Even though the farmed salmon are vaccinated for the virus, they can still contract it.

“It’s similar to a flu shot,” said Lane. “It’s effective, but not 100 per cent all the time effective.”

Any fish showing symptoms would be followed by immediate action, he said.

“We have regular stringent monitoring programs,” he said. “If a fish, for example, tested positive for a case we would depopulation the cage.

“If a farm wasn’t run properly it could (have an impact), but the way we run things, no I don’t think so. We have two levels of veterinarian care, we are testing all the time. If we suspect a case that leads to diagnosis we would depopulation the farm at our cost.”

He doesn’t deny hybridization has taken place along the south coast, and admits escapes from salmon farms played a factor.

“That is something we accept responsibility for, it’s unfortunate, we don’t want to have escapes, but we still don’t know the fallout of that either,” he said.

The NAIA is working in conjunction with DFO to determine the effects of hybridization on wild stocks.

Lane added the brood stock for farmed salmon originates from wild Atlantic salmon.

“Is hybridization bad? We’ll continue to look at that,” he said.

Action needed

Either way, there’s still a very real problem with the Conne River salmon stock, and Hinks believes stock enhancement is the next step in recovery. And in doing so, he said, it can return a way of life to the Miawpukek Mi’kamawey Mawi’omi First Nation people.

The band’s Aboriginal food fishery agreement is in place, but it hasn’t been used since the 1990s.

“We were concerned about our harvest and how much of an impact it was going to have on what was returning to the river, and we got an agreement with the province to go in and angle,” he said.

But even angling has been halted for the past three years.

“If we don’t step in and do something, it’s going to be gone,” he said of the local wild salmon stock.

He’s recommending DFO make decisions to protect the species, not just for current-day fishers and outfitters, but for future generations.

If that means limiting angler retention limits and ending catch and release in the province, then he’s ok with that.

“It should be based on the number of fish that’s returning,” he said. “If you’ve got a lot of fish why not (allow for increases); (but) if you don’t have very much and are teetering on the brink of extinction, why fish?”

The stakeholder sessions in Gander pulled together those with a vested interest in salmon to discuss conservation, management resources and the stock itself.

Feedback collected is used to make a decision on the 2019 season angling season.

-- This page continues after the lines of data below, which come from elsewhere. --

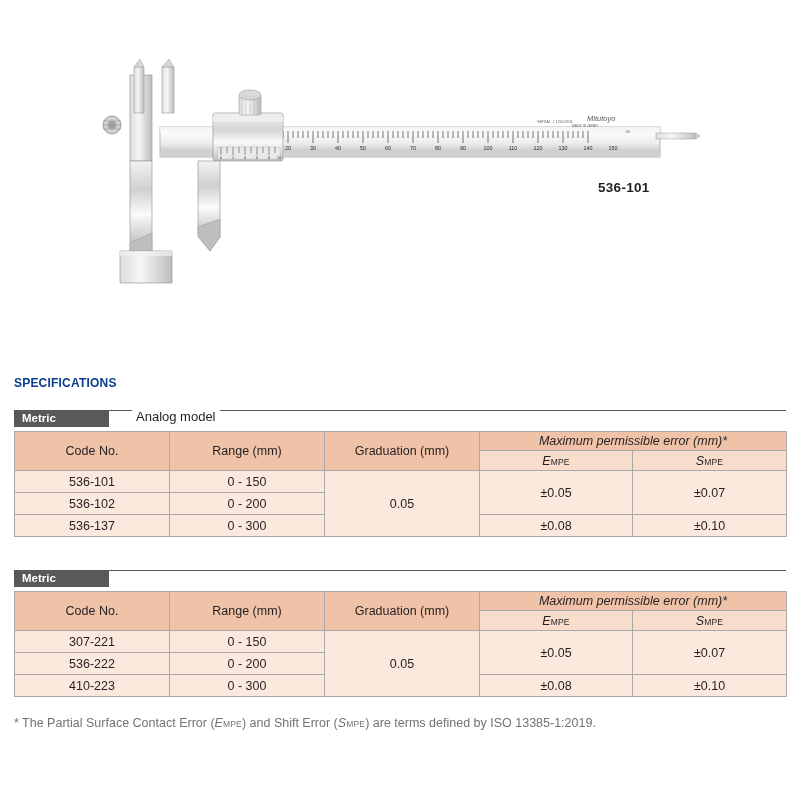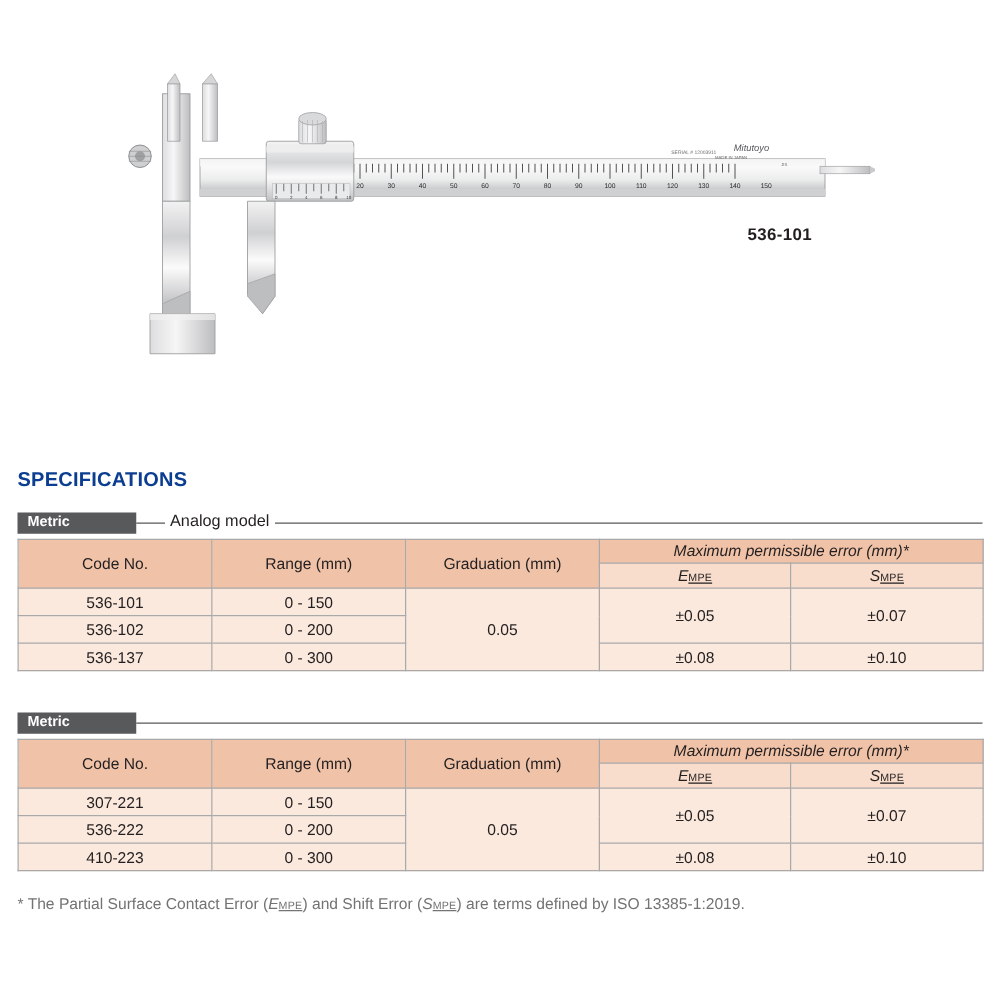--- a/index.html
+++ b/index.html
@@ -44,7 +44,7 @@
     position: absolute;
     left: 14px;
     top: 376px;
-    font-size: 16px;
+    font-size: 12px;
     font-weight: bold;
     color: #0b3d91;
     letter-spacing: 0.2px;

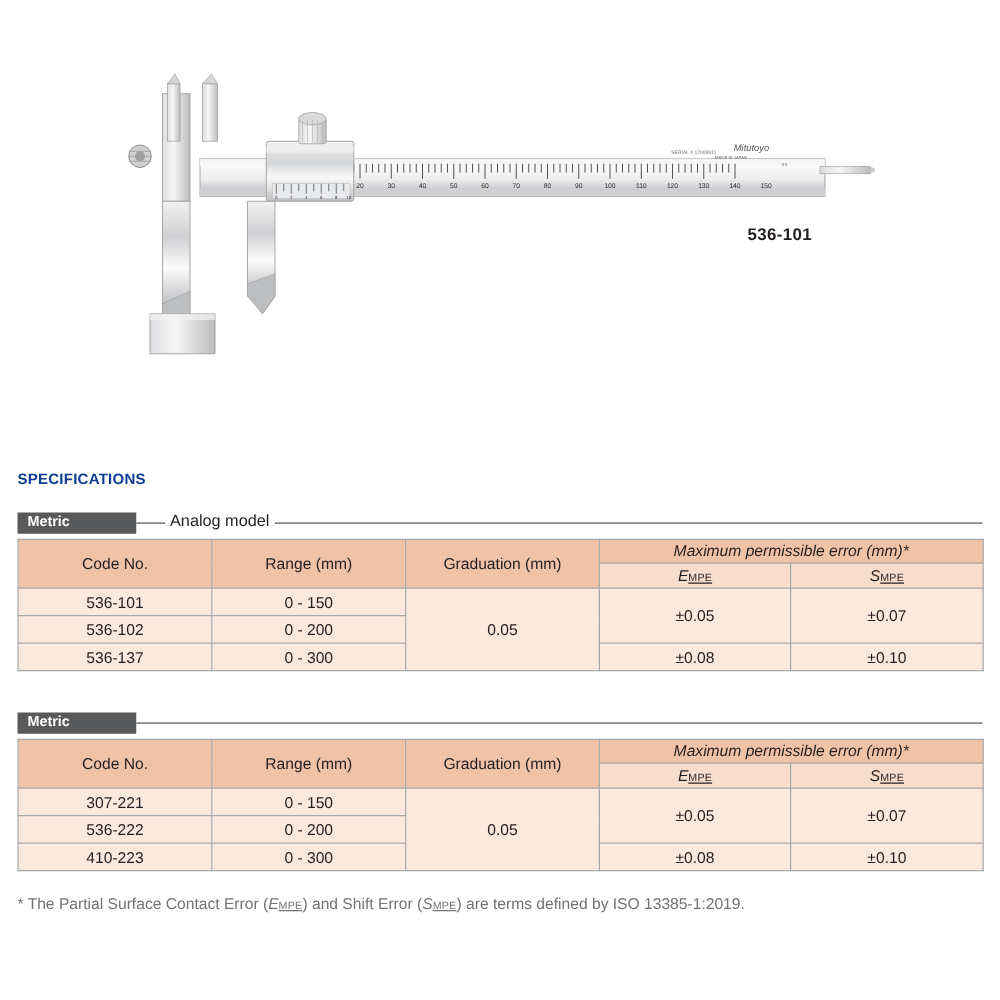--- a/index.html
+++ b/index.html
@@ -60,7 +60,6 @@
 
   .section-head {
     display: flex;
-    align-items: center;
     height: 17px;
   }
   .metric-tag {

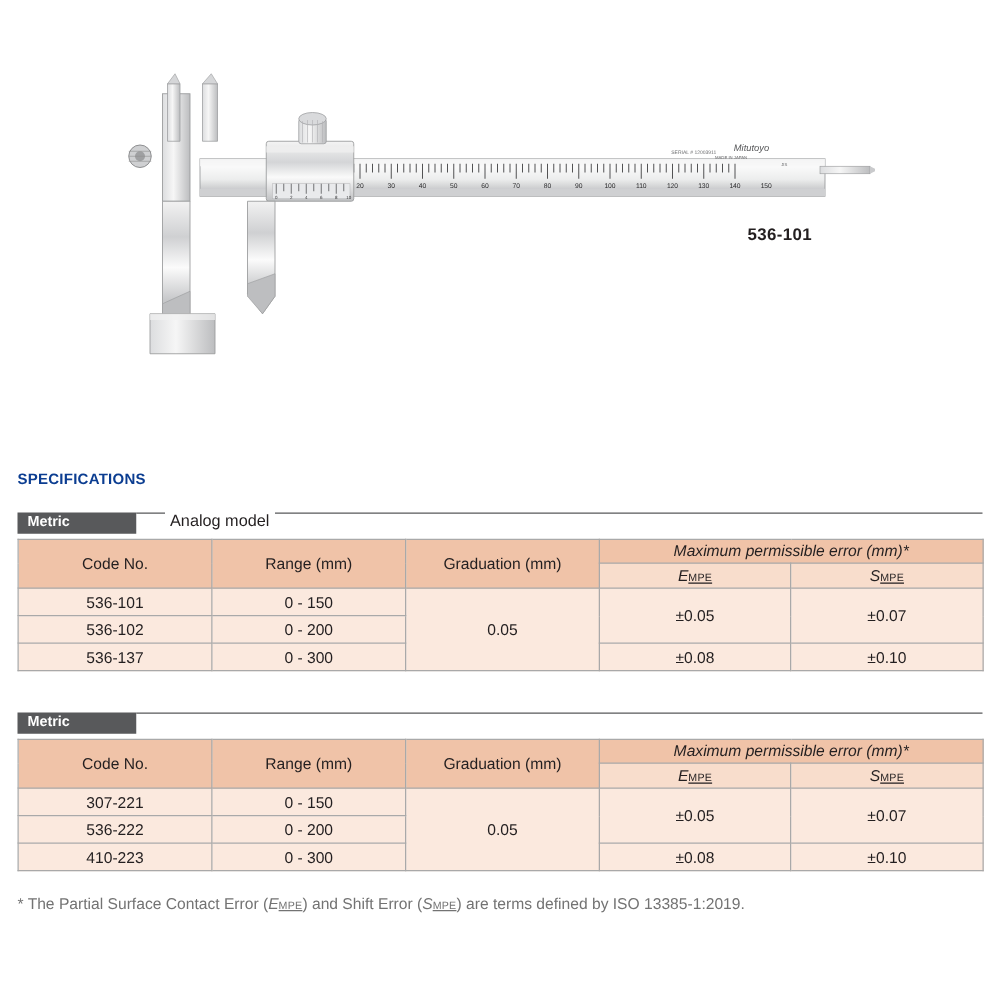--- a/index.html
+++ b/index.html
@@ -130,7 +130,7 @@
     font-weight: bold;
     height: 22px;
   }
-  .sub { font-size: 8.5px; vertical-align: baseline; font-style: normal; letter-spacing: .2px; text-decoration: underline;}
+  .sub { font-size: 8.5px; vertical-align: baseline; font-style: normal; letter-spacing: .2px;}
   .ital { font-style: italic; }
 
   .footnote {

According to the DFO $3.7 million was invested in 2017-2018 for salmon science – to support salmon assessment and research – in Newfoundland and Labrador.

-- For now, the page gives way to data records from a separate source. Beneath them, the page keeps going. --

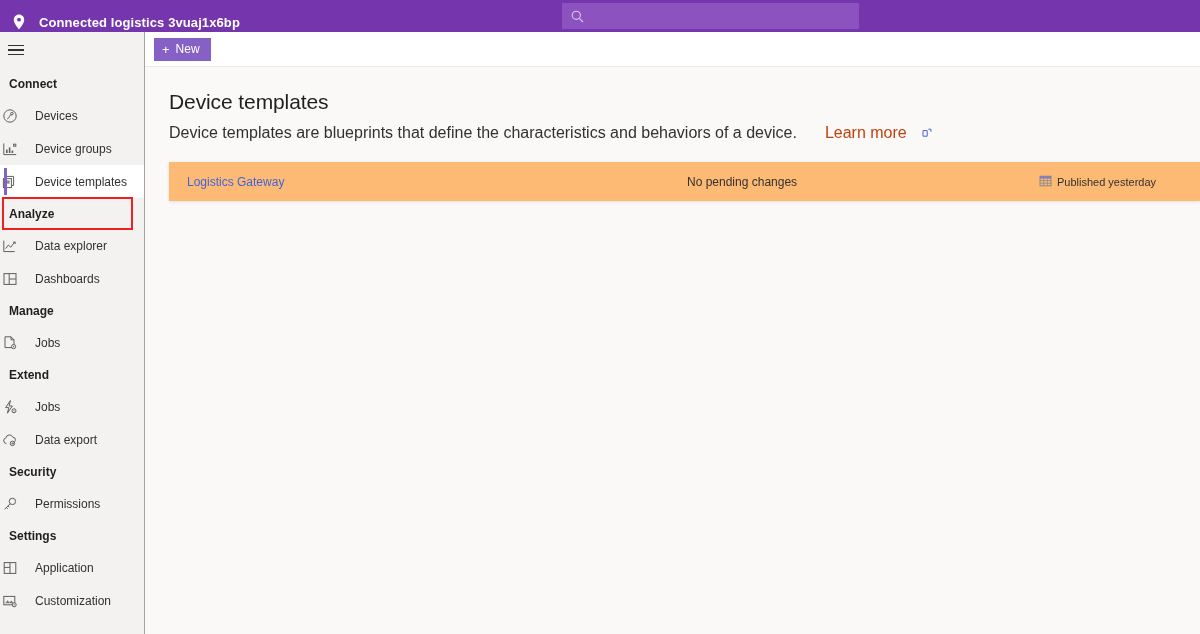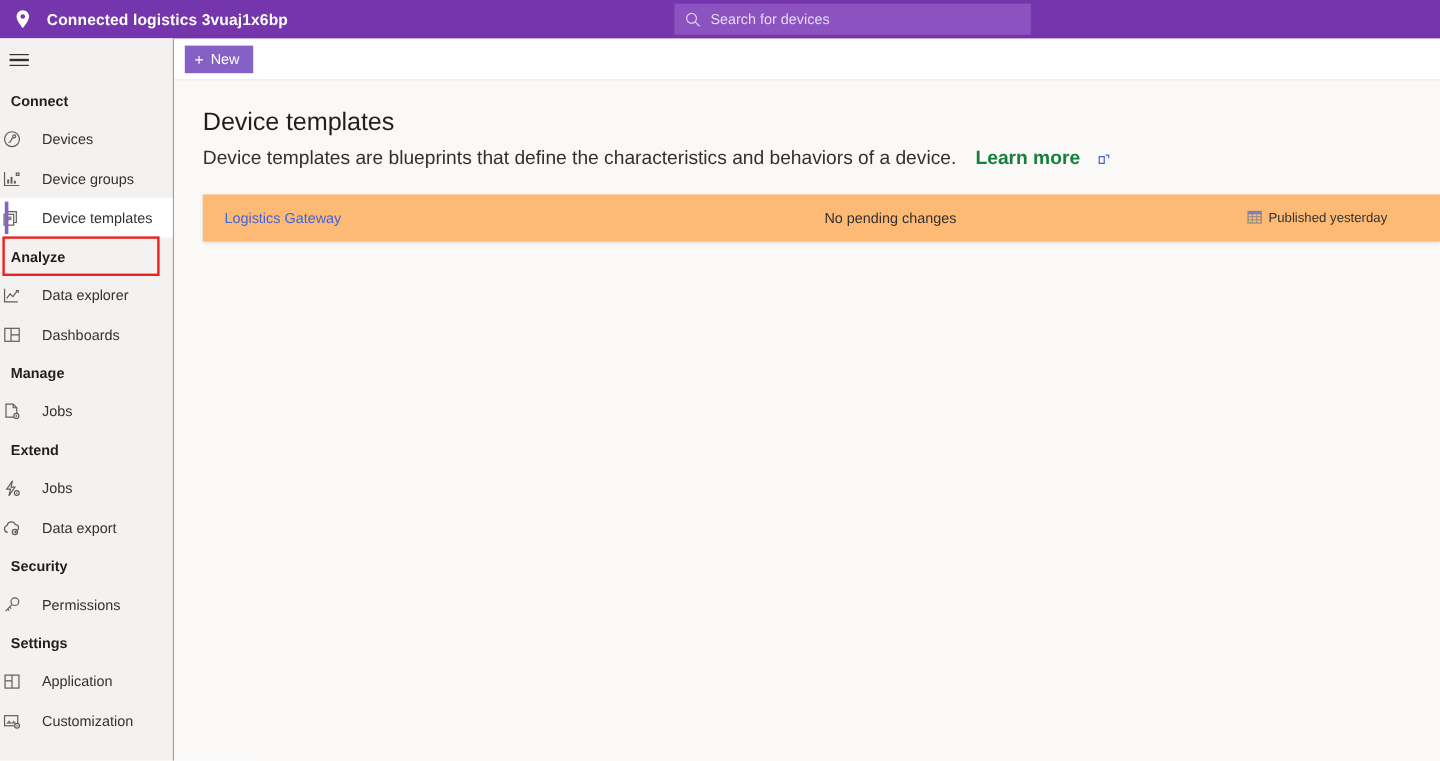--- a/index.html
+++ b/index.html
@@ -15,7 +15,7 @@
   .topbar {
     height: 32px; min-height: 32px;
     background: #7435ad;
-    display: flex; align-items: center;
+    display: flex; align-items: flex-end;
     position: relative;
   }
   .brand { display: flex; align-items: center; padding-left: 9px; }

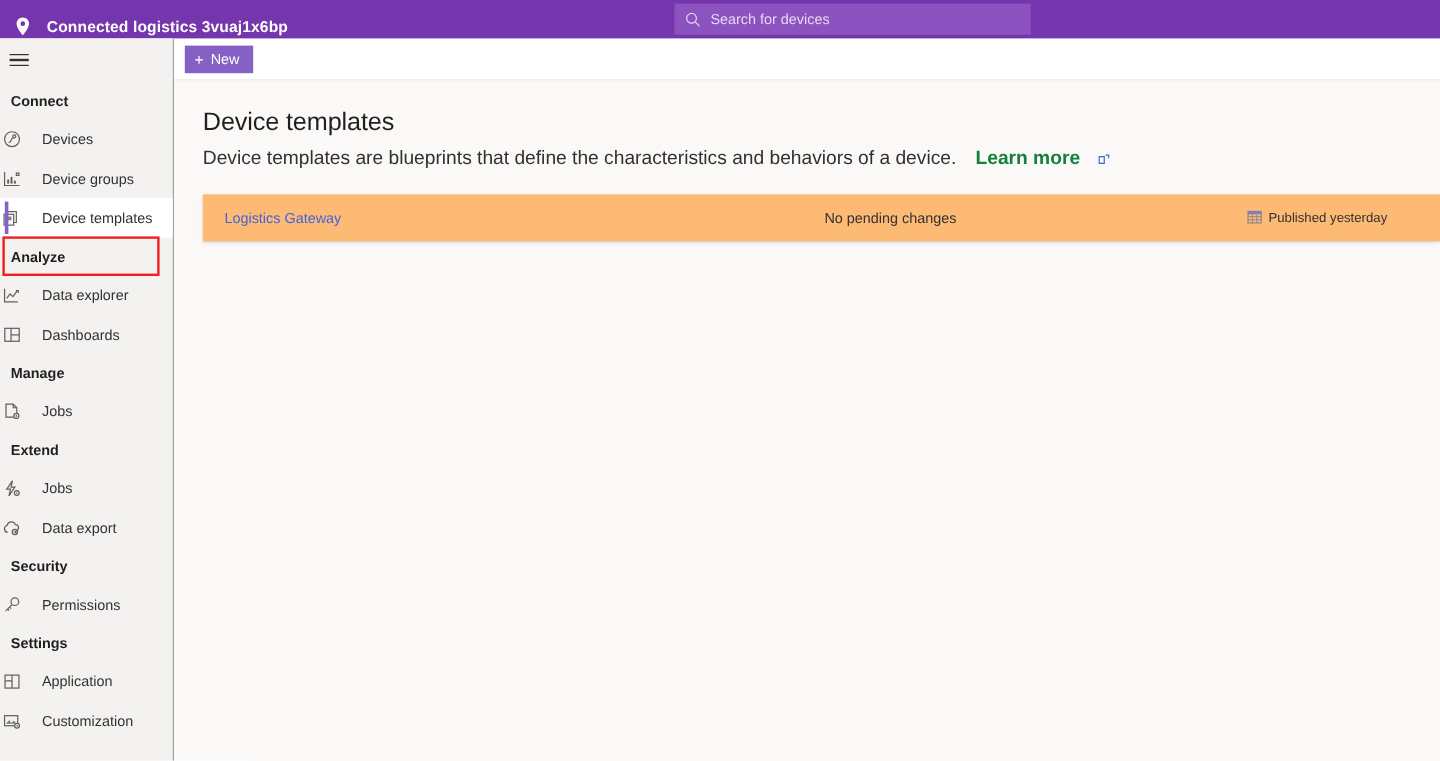--- a/index.html
+++ b/index.html
@@ -159,7 +159,6 @@
           <line x1="8.4" y1="8.4" x2="12" y2="12" stroke="#e4d9f2" stroke-width="1.1"></line>
         </svg>
       </span>
-      <input class="search-input" type="text" placeholder="Search for devices" style="">
     </div>
   </div>
 

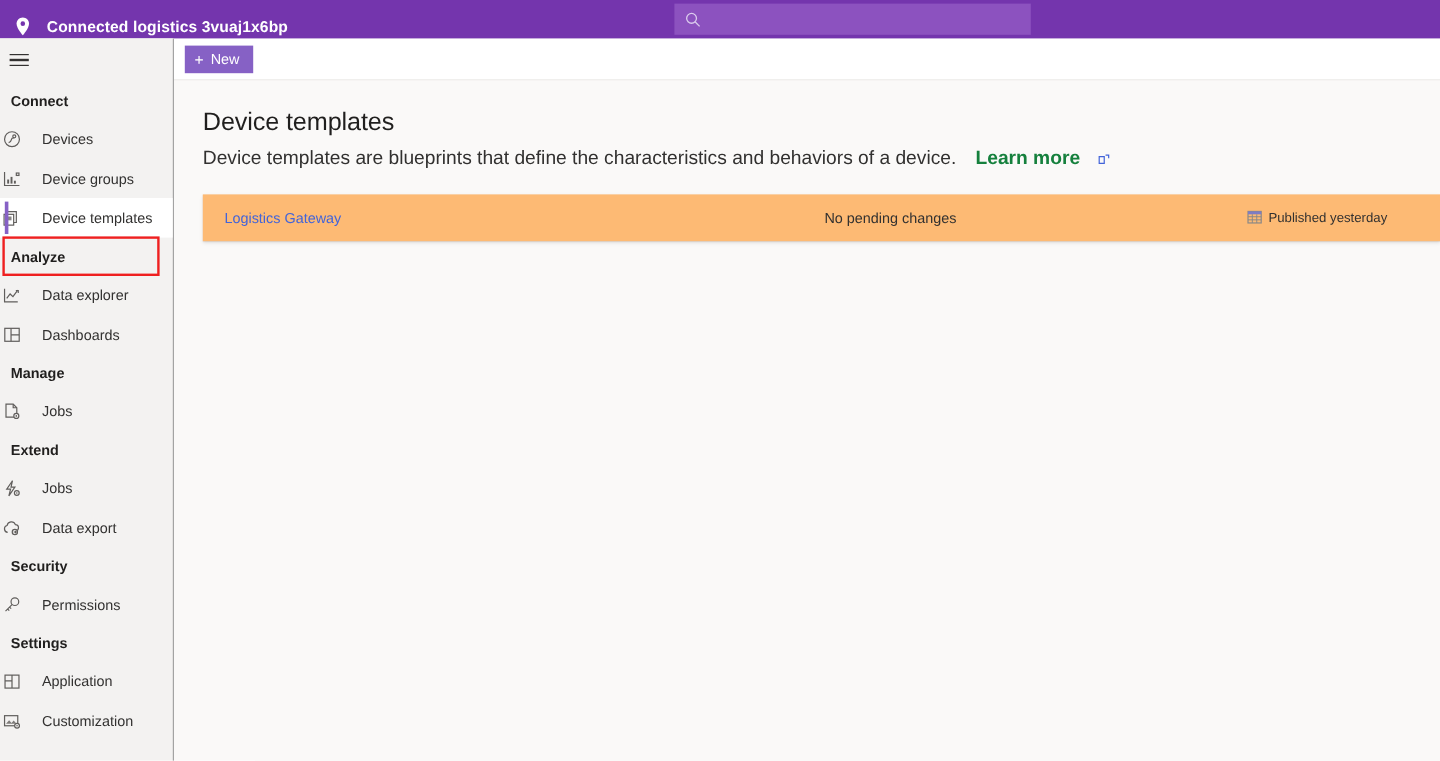--- a/index.html
+++ b/index.html
@@ -114,7 +114,7 @@
     display: flex; align-items: center; flex-wrap: wrap; gap: 12px;
   }
   .learn-more {
-    color: #15803d; text-decoration: none; margin-left: 4px; cursor: pointer; font-weight: bold;
+    color: #c2410c; text-decoration: none; margin-left: 16px; cursor: pointer;
   }
   .ext-icon { margin-left: 3px; display: inline-flex; align-items: flex-start; }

Jackie Kean, DFO resource manager, attended the sessions and understands Hinks concerns.

She said a working group has been established for Conne River and an action plan is being developed.

Augmenting the stock through hatchery-based programs is an idea that was raised in the sessions, she said.

“Those recommendations will be given serious consideration,” she said. “Salmon is a priority with the department, anything that comes out of it, we will consult with science and it will definitely be looked at.”